◆ Work order:
Without the pictures, write out all the lines below exactly as they appear.

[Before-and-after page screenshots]
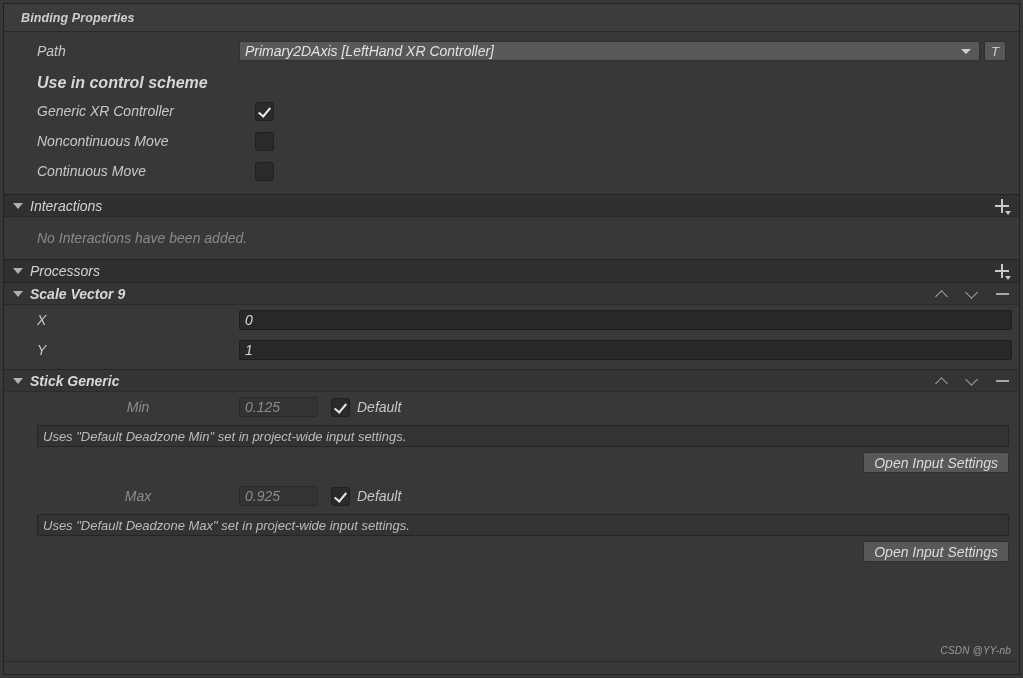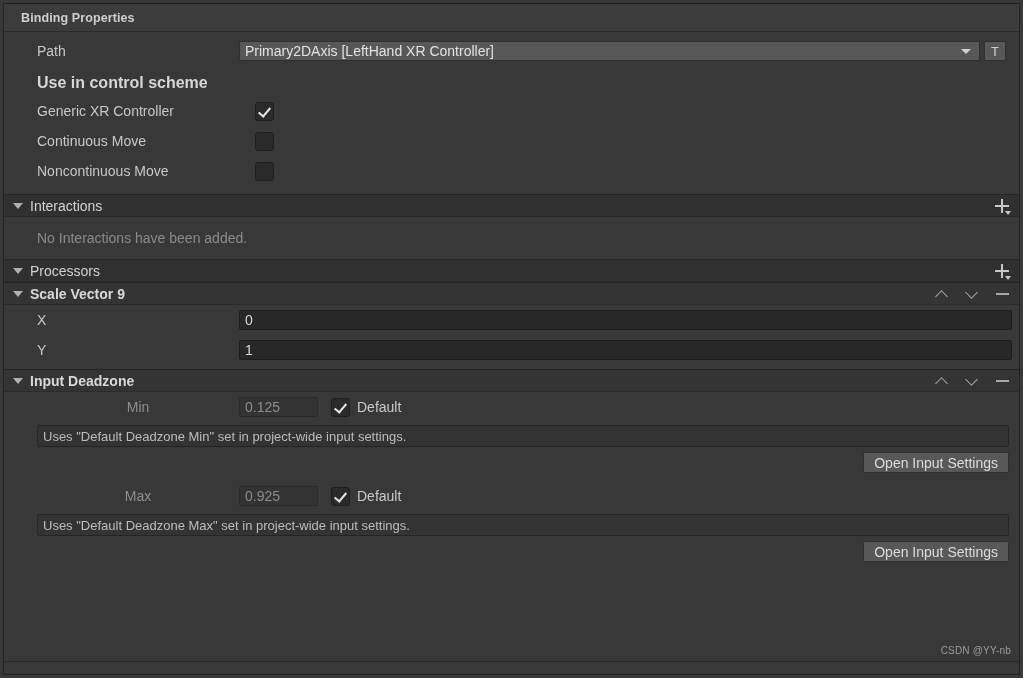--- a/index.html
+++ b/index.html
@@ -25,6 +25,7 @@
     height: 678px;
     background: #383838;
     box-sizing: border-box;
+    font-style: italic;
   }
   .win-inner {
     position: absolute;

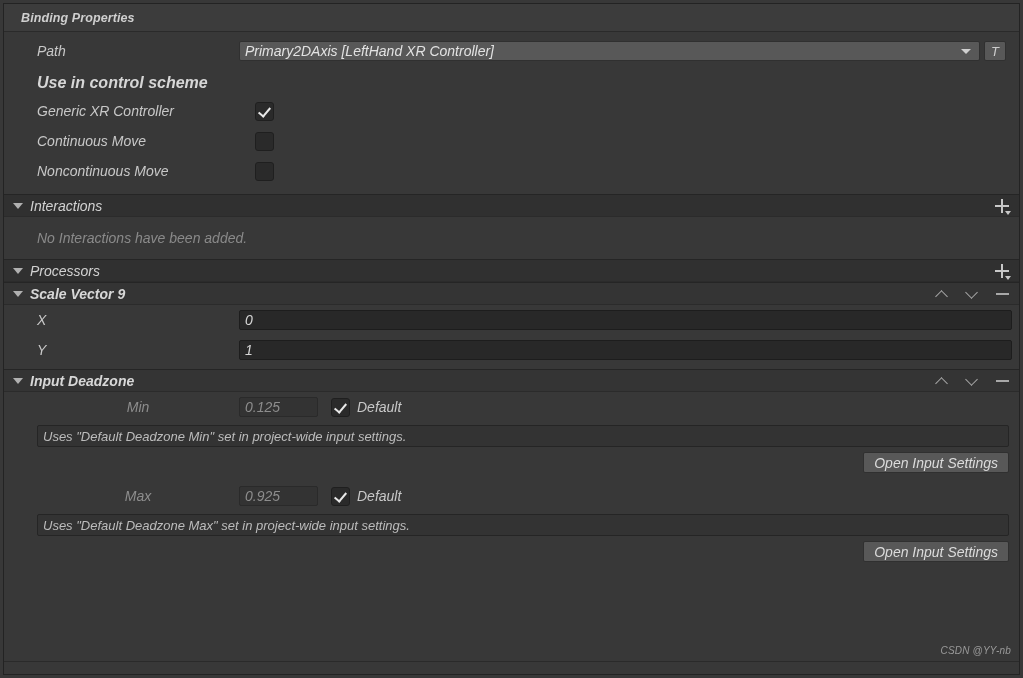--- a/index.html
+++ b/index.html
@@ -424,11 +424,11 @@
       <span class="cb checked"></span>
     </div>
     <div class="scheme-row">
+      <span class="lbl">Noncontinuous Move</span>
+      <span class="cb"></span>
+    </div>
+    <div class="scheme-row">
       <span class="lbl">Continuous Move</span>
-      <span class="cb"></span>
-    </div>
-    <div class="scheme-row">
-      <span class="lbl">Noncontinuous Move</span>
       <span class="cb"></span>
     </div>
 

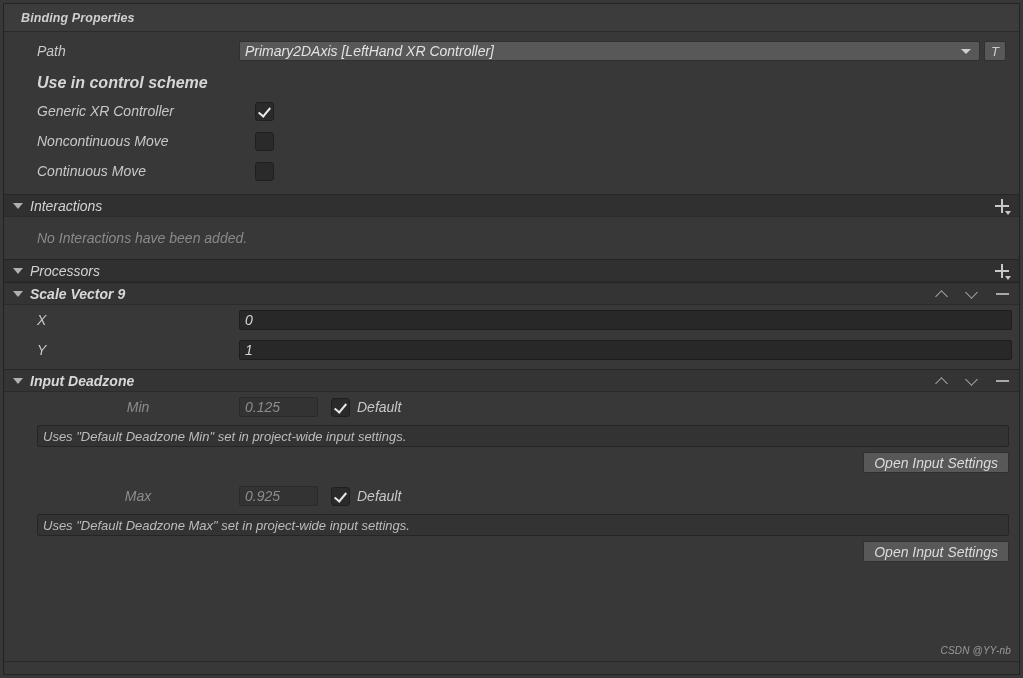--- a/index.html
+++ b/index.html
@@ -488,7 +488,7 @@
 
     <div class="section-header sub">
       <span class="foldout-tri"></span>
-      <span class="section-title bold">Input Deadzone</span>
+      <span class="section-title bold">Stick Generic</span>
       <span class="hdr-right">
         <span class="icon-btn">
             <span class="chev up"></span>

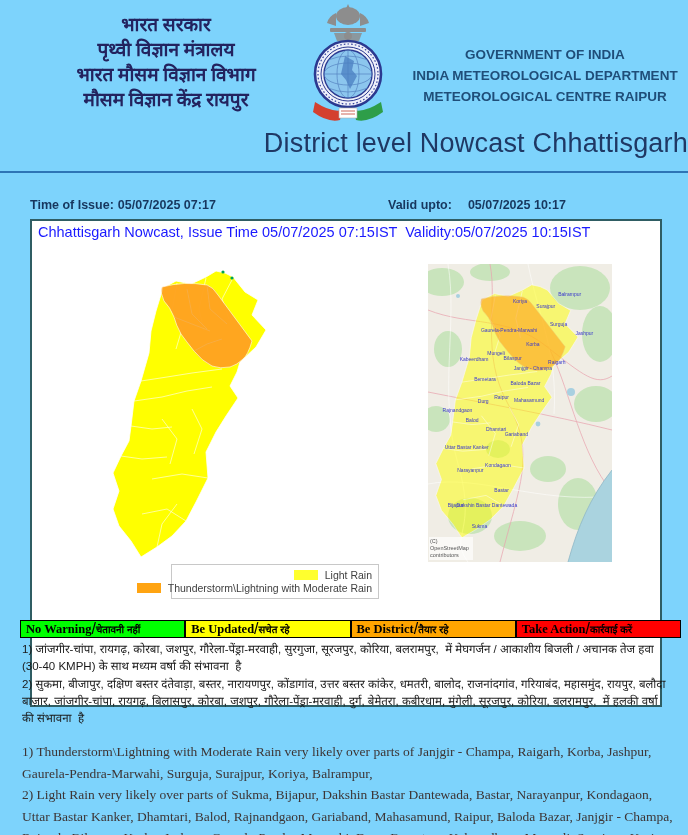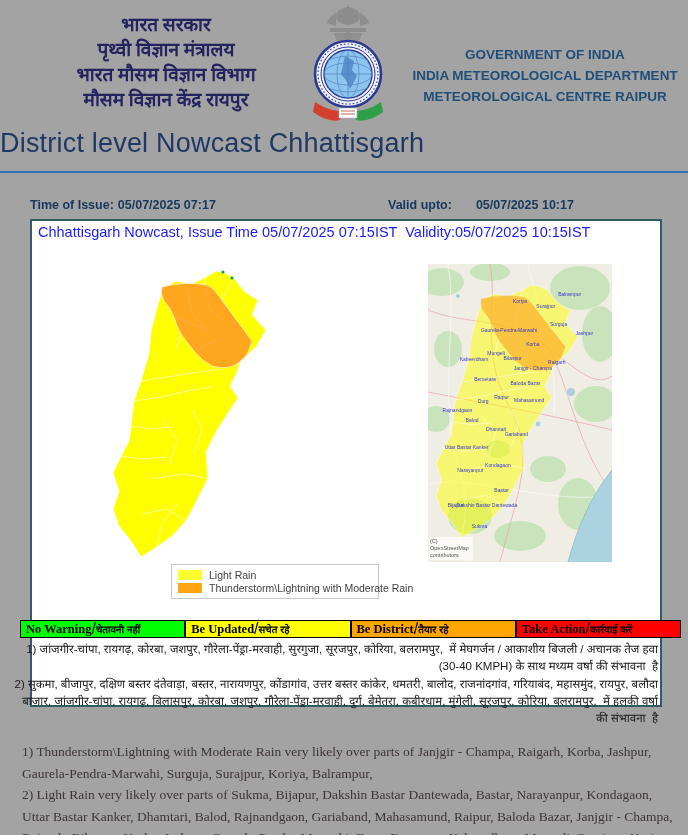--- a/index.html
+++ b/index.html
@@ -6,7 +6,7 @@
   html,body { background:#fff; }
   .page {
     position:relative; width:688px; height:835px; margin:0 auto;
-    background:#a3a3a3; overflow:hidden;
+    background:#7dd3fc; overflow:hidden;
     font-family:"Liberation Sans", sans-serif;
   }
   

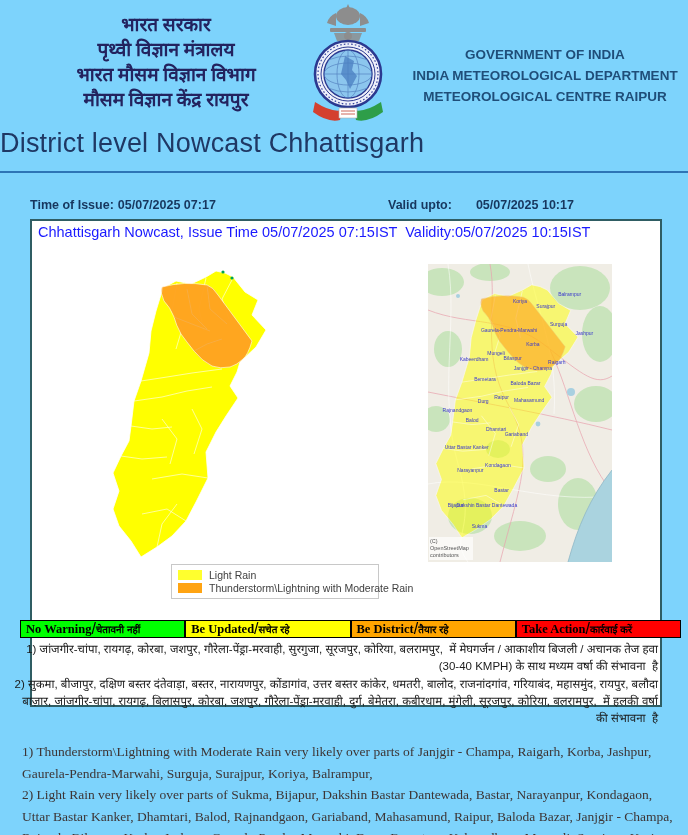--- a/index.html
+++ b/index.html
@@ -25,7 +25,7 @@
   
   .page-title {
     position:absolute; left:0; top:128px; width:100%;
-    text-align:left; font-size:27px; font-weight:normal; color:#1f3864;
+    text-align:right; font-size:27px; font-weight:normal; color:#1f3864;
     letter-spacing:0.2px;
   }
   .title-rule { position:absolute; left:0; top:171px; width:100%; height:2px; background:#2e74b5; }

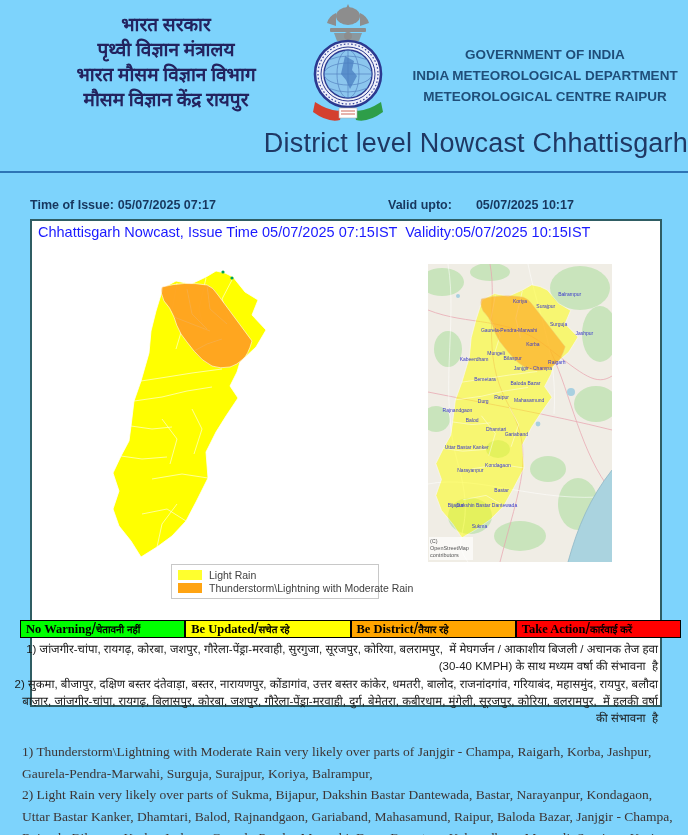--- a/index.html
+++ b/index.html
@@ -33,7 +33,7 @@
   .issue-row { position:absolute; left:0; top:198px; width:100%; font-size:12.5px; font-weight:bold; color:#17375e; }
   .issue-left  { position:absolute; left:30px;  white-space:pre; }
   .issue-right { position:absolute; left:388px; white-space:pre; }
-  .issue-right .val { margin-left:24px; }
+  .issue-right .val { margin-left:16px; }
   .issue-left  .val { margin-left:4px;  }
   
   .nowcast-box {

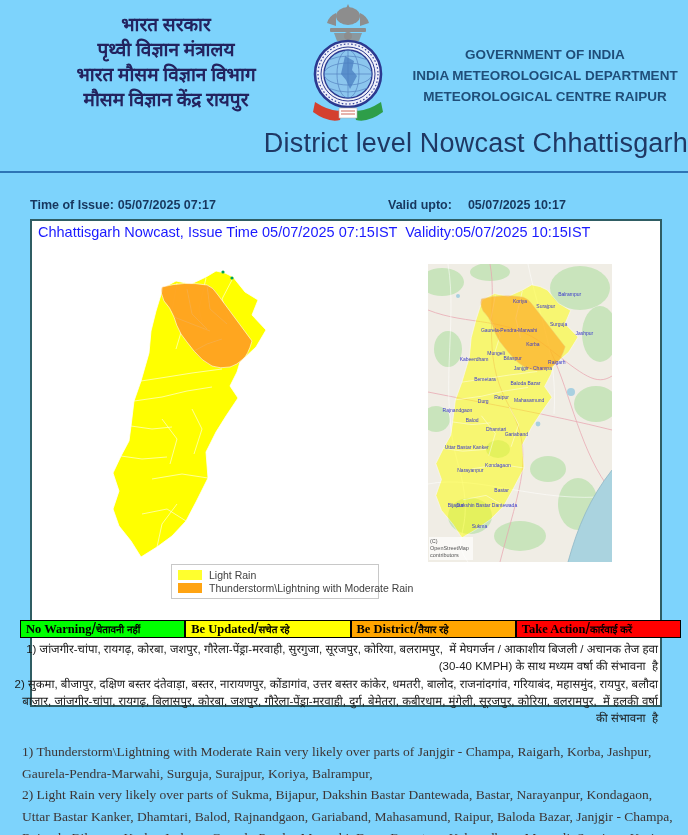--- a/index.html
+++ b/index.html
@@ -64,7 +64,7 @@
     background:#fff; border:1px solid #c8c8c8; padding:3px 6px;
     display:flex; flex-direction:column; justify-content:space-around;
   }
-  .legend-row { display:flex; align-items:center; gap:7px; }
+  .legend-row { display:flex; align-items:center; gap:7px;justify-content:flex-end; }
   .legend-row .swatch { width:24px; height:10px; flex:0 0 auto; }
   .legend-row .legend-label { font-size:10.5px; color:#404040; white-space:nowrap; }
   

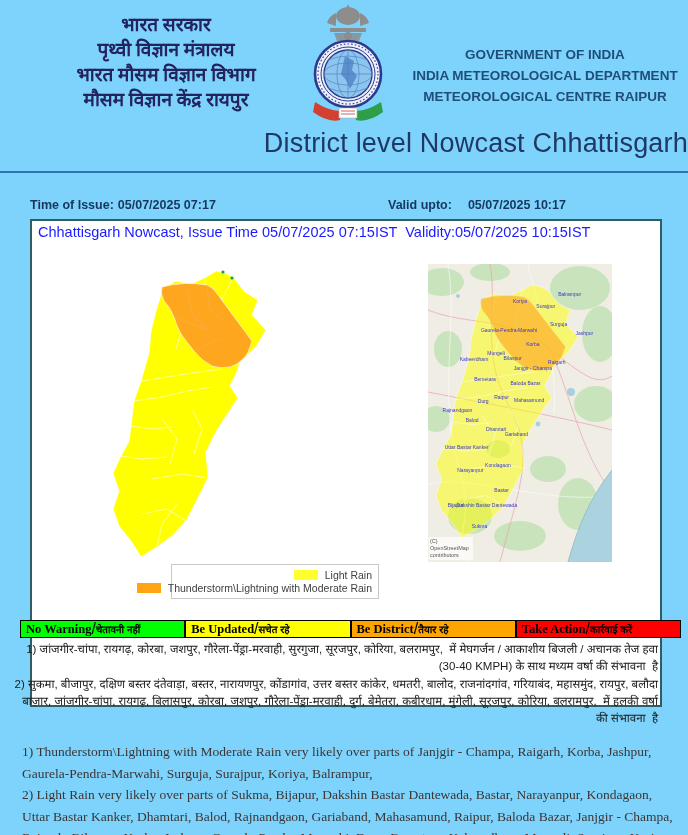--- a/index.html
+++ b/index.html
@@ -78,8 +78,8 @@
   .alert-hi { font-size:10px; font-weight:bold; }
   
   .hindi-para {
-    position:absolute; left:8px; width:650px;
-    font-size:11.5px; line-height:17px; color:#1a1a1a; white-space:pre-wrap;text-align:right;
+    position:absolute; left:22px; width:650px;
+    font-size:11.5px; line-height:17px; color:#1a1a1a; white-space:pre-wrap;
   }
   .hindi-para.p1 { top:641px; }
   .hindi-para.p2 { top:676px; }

◆ Result for this task:
--- a/index.html
+++ b/index.html
@@ -25,6 +25,7 @@
     height: 678px;
     background: #383838;
     box-sizing: border-box;
+    font-style: italic;
   }
   .win-inner {
     position: absolute;

--- a/index.html
+++ b/index.html
@@ -424,11 +424,11 @@
       <span class="cb checked"></span>
     </div>
     <div class="scheme-row">
+      <span class="lbl">Noncontinuous Move</span>
+      <span class="cb"></span>
+    </div>
+    <div class="scheme-row">
       <span class="lbl">Continuous Move</span>
-      <span class="cb"></span>
-    </div>
-    <div class="scheme-row">
-      <span class="lbl">Noncontinuous Move</span>
       <span class="cb"></span>
     </div>
 

--- a/index.html
+++ b/index.html
@@ -488,7 +488,7 @@
 
     <div class="section-header sub">
       <span class="foldout-tri"></span>
-      <span class="section-title bold">Input Deadzone</span>
+      <span class="section-title bold">Stick Generic</span>
       <span class="hdr-right">
         <span class="icon-btn">
             <span class="chev up"></span>

--- a/index.html
+++ b/index.html
@@ -6,7 +6,7 @@
   html,body { background:#fff; }
   .page {
     position:relative; width:688px; height:835px; margin:0 auto;
-    background:#a3a3a3; overflow:hidden;
+    background:#7dd3fc; overflow:hidden;
     font-family:"Liberation Sans", sans-serif;
   }
   

--- a/index.html
+++ b/index.html
@@ -25,7 +25,7 @@
   
   .page-title {
     position:absolute; left:0; top:128px; width:100%;
-    text-align:left; font-size:27px; font-weight:normal; color:#1f3864;
+    text-align:right; font-size:27px; font-weight:normal; color:#1f3864;
     letter-spacing:0.2px;
   }
   .title-rule { position:absolute; left:0; top:171px; width:100%; height:2px; background:#2e74b5; }

--- a/index.html
+++ b/index.html
@@ -33,7 +33,7 @@
   .issue-row { position:absolute; left:0; top:198px; width:100%; font-size:12.5px; font-weight:bold; color:#17375e; }
   .issue-left  { position:absolute; left:30px;  white-space:pre; }
   .issue-right { position:absolute; left:388px; white-space:pre; }
-  .issue-right .val { margin-left:24px; }
+  .issue-right .val { margin-left:16px; }
   .issue-left  .val { margin-left:4px;  }
   
   .nowcast-box {

--- a/index.html
+++ b/index.html
@@ -64,7 +64,7 @@
     background:#fff; border:1px solid #c8c8c8; padding:3px 6px;
     display:flex; flex-direction:column; justify-content:space-around;
   }
-  .legend-row { display:flex; align-items:center; gap:7px; }
+  .legend-row { display:flex; align-items:center; gap:7px;justify-content:flex-end; }
   .legend-row .swatch { width:24px; height:10px; flex:0 0 auto; }
   .legend-row .legend-label { font-size:10.5px; color:#404040; white-space:nowrap; }
   

--- a/index.html
+++ b/index.html
@@ -78,8 +78,8 @@
   .alert-hi { font-size:10px; font-weight:bold; }
   
   .hindi-para {
-    position:absolute; left:8px; width:650px;
-    font-size:11.5px; line-height:17px; color:#1a1a1a; white-space:pre-wrap;text-align:right;
+    position:absolute; left:22px; width:650px;
+    font-size:11.5px; line-height:17px; color:#1a1a1a; white-space:pre-wrap;
   }
   .hindi-para.p1 { top:641px; }
   .hindi-para.p2 { top:676px; }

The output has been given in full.